Cortical keratin 5/8 double positive cells were less prominently detected after SL-TBI; abnormal immature TECs marker expression in MafB mutant mice thymi. (a–d) Immunofluorescence staining of 6-week-old MafB^+/GFP and WT thymi frozen sections (transverse), 7 days after SL-TBI. (a,b) Low magnification images showing Keratin 5 expression (white color, representing mTECs). Yellow asterisks indicate the medulla regions, whereas yellow brackets indicate cortex regions. Enclosed areas include parts of the cortex, cortico-medullary junction (CMJ) and medulla regions.

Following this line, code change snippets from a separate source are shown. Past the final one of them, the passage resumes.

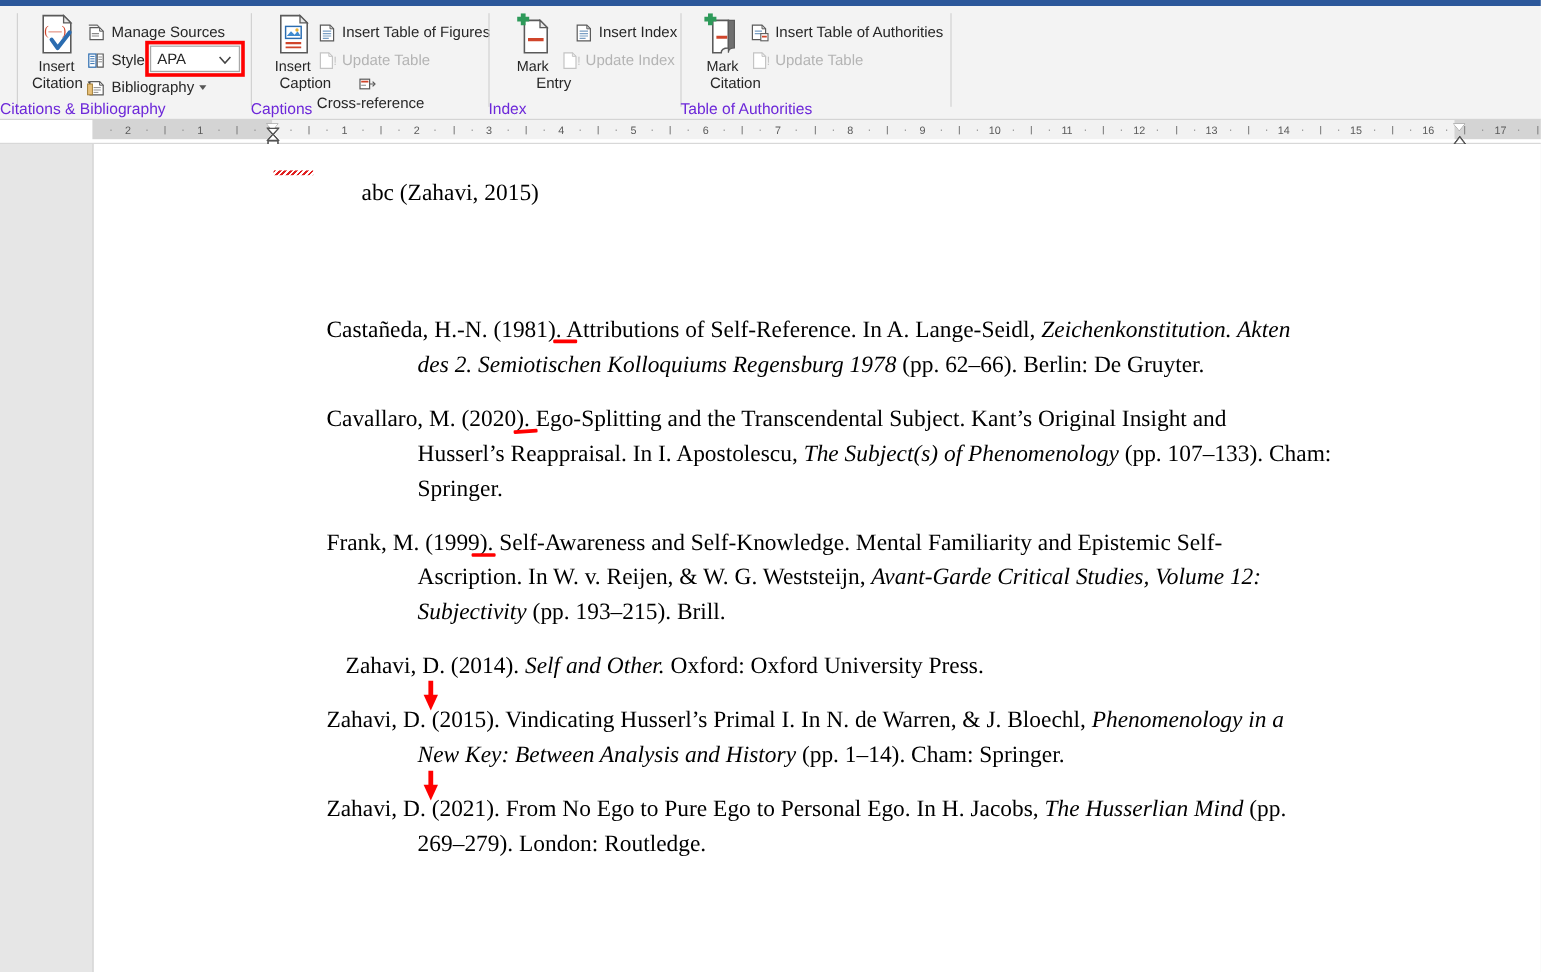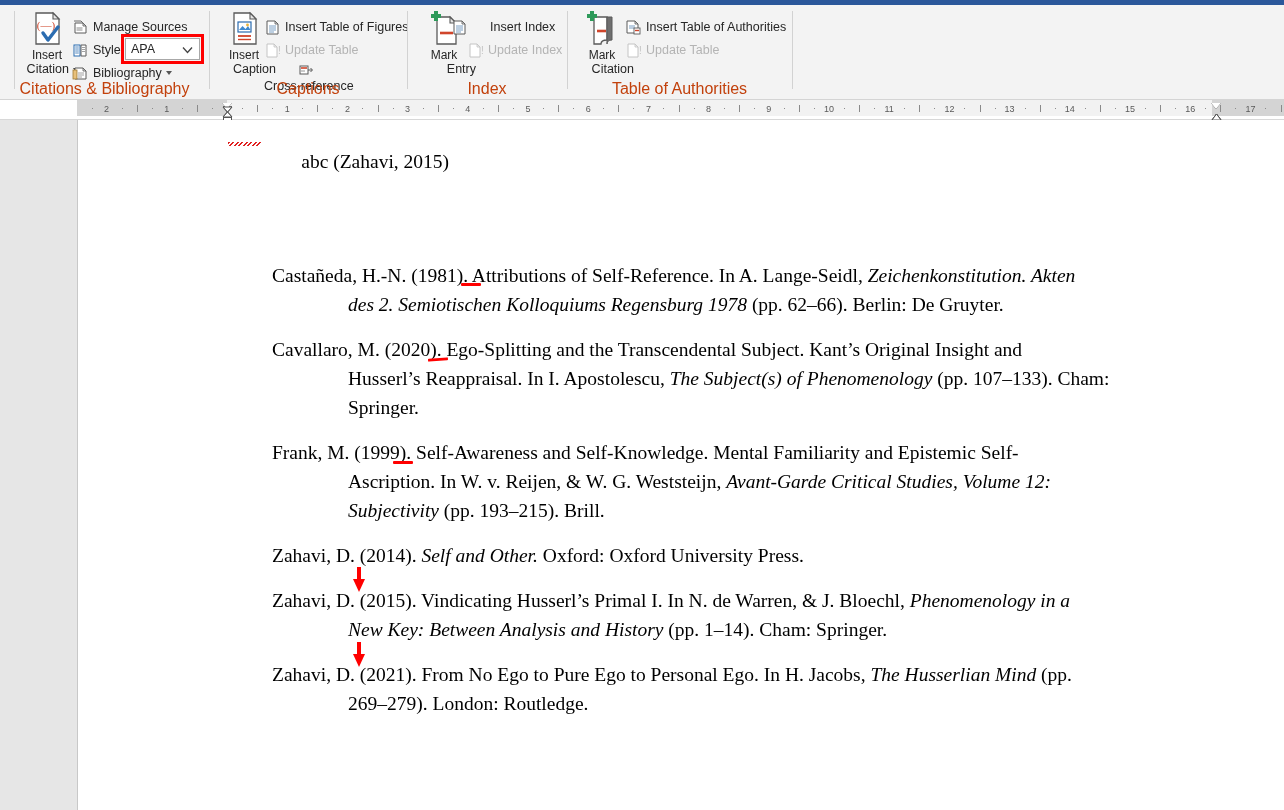--- a/index.html
+++ b/index.html
@@ -322,7 +322,7 @@
       <span class="lbl2">Entry</span>
     </div>
 
-    <div class="smallitem" style="left:44px; top:11px;gap:18px;">
+    <div class="smallitem" style="left:71px; top:11px;">
       <span class="ic">
         <svg width="17" height="17" viewBox="0 0 17 17">
           <path d="M3 2 h8 l3 3 v10 h-11 z" fill="#ffffff" stroke="#5a5a5a" stroke-width="1"></path>

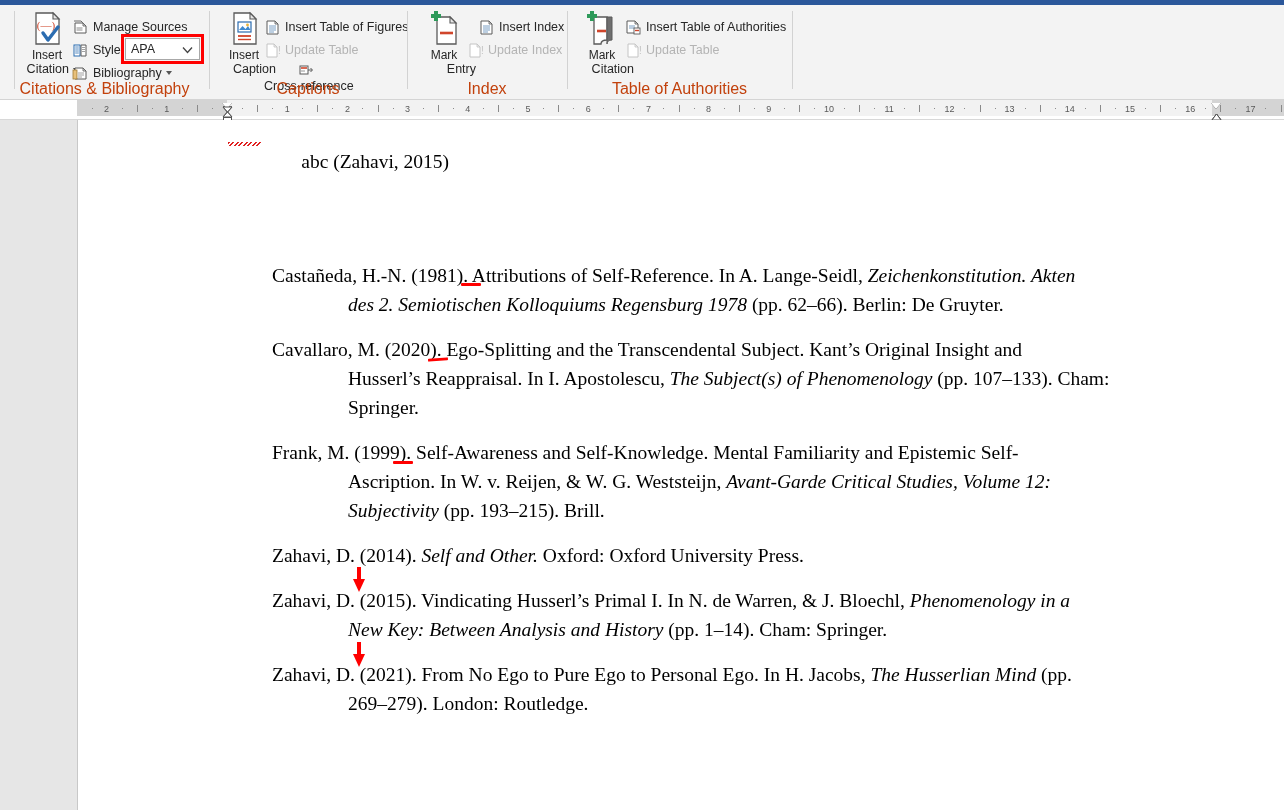--- a/index.html
+++ b/index.html
@@ -34,7 +34,7 @@
   }
   .rgroup-title {
     position: absolute; bottom: 2px; left: 0; width: 100%;
-    text-align: center; font-size: 16px; color: #c2410c;
+    text-align: left; font-size: 13px; color: #6d28d9;
     font-family: "Liberation Sans", sans-serif;
   }
 

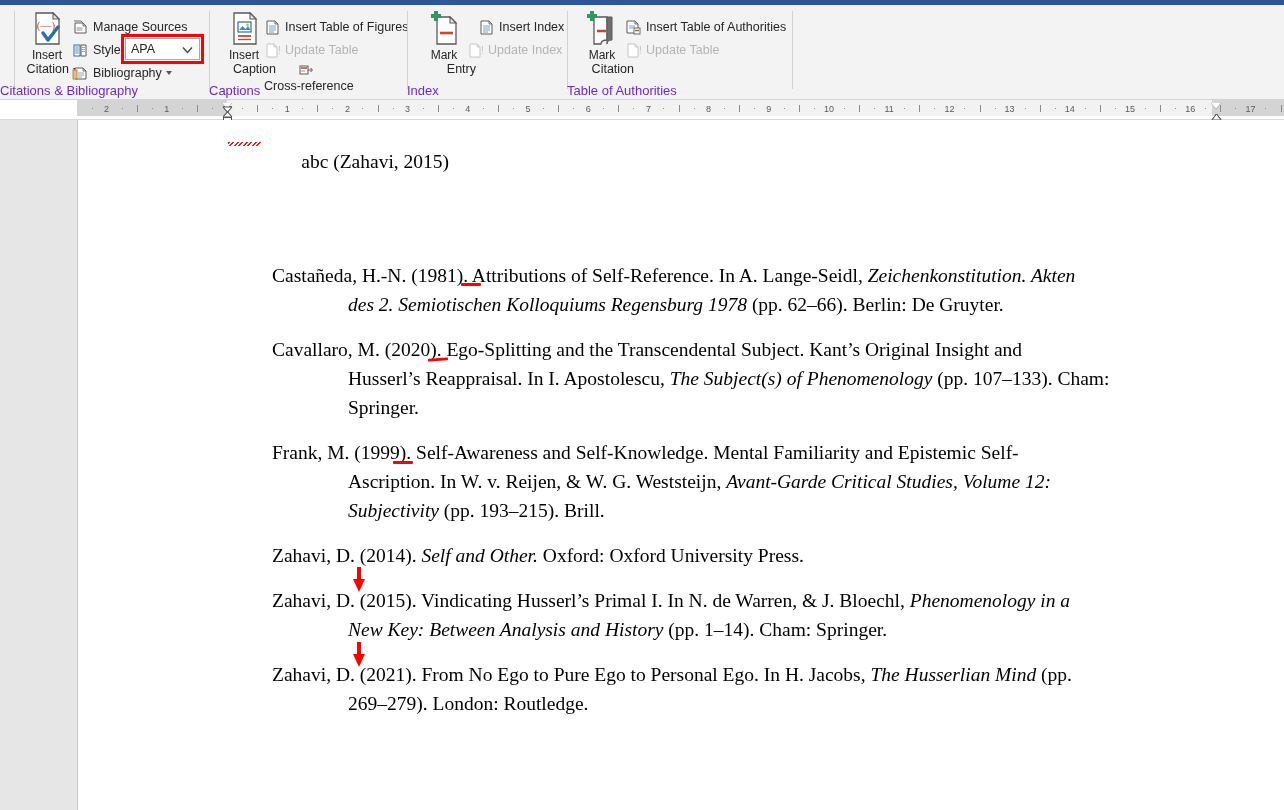--- a/index.html
+++ b/index.html
@@ -517,7 +517,7 @@
           <div class="ptext body-line" style="position: absolute; left: 226px; top: 58px; white-space: pre;"><span class="it">Subjectivity</span><span> (pp. 193–215). Brill.</span></div>
         </div>
         <div style="position: absolute; left: 0px; top: 421px; width: 1207px;">
-          <div class="ptext body-line" style="position: absolute; left: 150px; top: 0px; white-space: pre; text-align: center;"><span>Zahavi, D. (2014). </span><span class="it">Self and Other.</span><span> Oxford: Oxford University Press.</span></div>
+          <div class="ptext body-line" style="position: absolute; left: 166px; top: 0px; white-space: pre; text-align: center;"><span>Zahavi, D. (2014). </span><span class="it">Self and Other.</span><span> Oxford: Oxford University Press.</span></div>
         </div>
         <div style="position: absolute; left: 0px; top: 466px; width: 1207px;">
           <div class="ptext body-line" style="position: absolute; left: 150px; top: 0px; white-space: pre;"><span>Zahavi, D. (2015). Vindicating Husserl’s Primal I. In N. de Warren, &amp; J. Bloechl, </span><span class="it">Phenomenology in a</span></div>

Scale bar: 100 µm. (c,d) High magnification images showing both Keratin 8 expression (green color, representing cTECs) and Keratin 5 expression (red color, mTECs) of enclosed areas in (a,b). Co-localization of Keratin 5 and Keratin 8 expression is indicated by yellow color. Scale bar: 100 µm. (a,b) Keratin 5 positive cells were detected in the medulla regions of both MafB^+/GFP and WT thymi. Such cells were also present in the cortex regions of WT thymi, but were less apparent in the cortex regions of MafB^+/GFP thymi. (c) Cells expressing both Keratin 5 and Keratin 8 were prominently detected in the cortex of WT thymi. (d) Keratin 5/8 double positive cells were less prominently detected in the cortex of MafB^+/GFP thymi. All data shown are representative results of 3 independent experiments using adult specimens from different litters (n = 3). (e) The expression of TECs differentiation marker genes after irradiation. Krt5 and FoxN1 expressions were reduced in MafB^+/GFP mutant compared with those of WT. CD40 is expressed in mature TECs in controls and such expression was not altered in mutants. *P < 0.05 (Student’s t test).

Figure 7

MafB^+/GFP mice showed signs of accelerated age-related thymic involution. (a–f) Hematoxylin and Eosin (H.E.) staining of 3, 5 and 10-month-old MafB^+/GFP and WT thymi paraffin sections (transverse). Scale bar: 200 µm. (a,b) 3 and 5-month-old WT thymi showed normal thymic architecture, judged by the presence of medullary region with a clear distinction between cortex (purple-colored regions) and medulla (pink-colored regions). Black asterisks indicate medullary region. (c) 10-month-old WT thymi displayed signs of age-related thymic involution, with slightly reduced number of medullary region and slight loss of distinction between cortex and medulla (relatively small intermixed pink and purple regions). (a,d) The thymi of 3-month-old MafB^+/GFP mice were histologically similar to those of WT littermates. (b,c,e,f) The thymi of 5-month-old and 10-month-old MafB^+/GFP mice exhibited slightly decreased number of medullary region compared to those of WT littermates. In contrast to WT counterparts, mutant thymi also displayed a greater loss of distinction between cortex and medulla, wherein a larger portion of the tissue area is occupied by medulla regions (pink) interspersed with cortex regions (purple). These observations suggest that MafB^+/GFP thymi showed signs of accelerated age-related thymic involution compared to WT thymi. All data shown are representative results of 3 independent experiments using adult specimens from different litters (n = 3).

Figure 8

Implications of radiation induced MafB gene for thymic regeneration and aging. Summary of radiation (SL-TBI) induced MafB gene and its possible functions for thymic regeneration and age-related thymic involution. MafB is drastically induced at 1 day after irradiation. Its induction was decreased in MafB^+/GFP mutant. In the case of WT, thymus is recovered after 28 days irradiation. On the other hand, MafB^+/GFP mutant showed partial recovery including medullary region and epithelial abnormalities. Aged MafB^+/GFP mice thymi showed signs of accelerated thymic involution with altered islets structures. Possible effects of MafB mutation on thymic cellular interaction; Mesenchyme derived regulation for TECs population could lead to change of the immature TECs marker expression such as FoxN1 and Krt5 which is evident after thymic irradiation. Such cellular changes in TECs population may affect to the thymic involution and thymocyte development.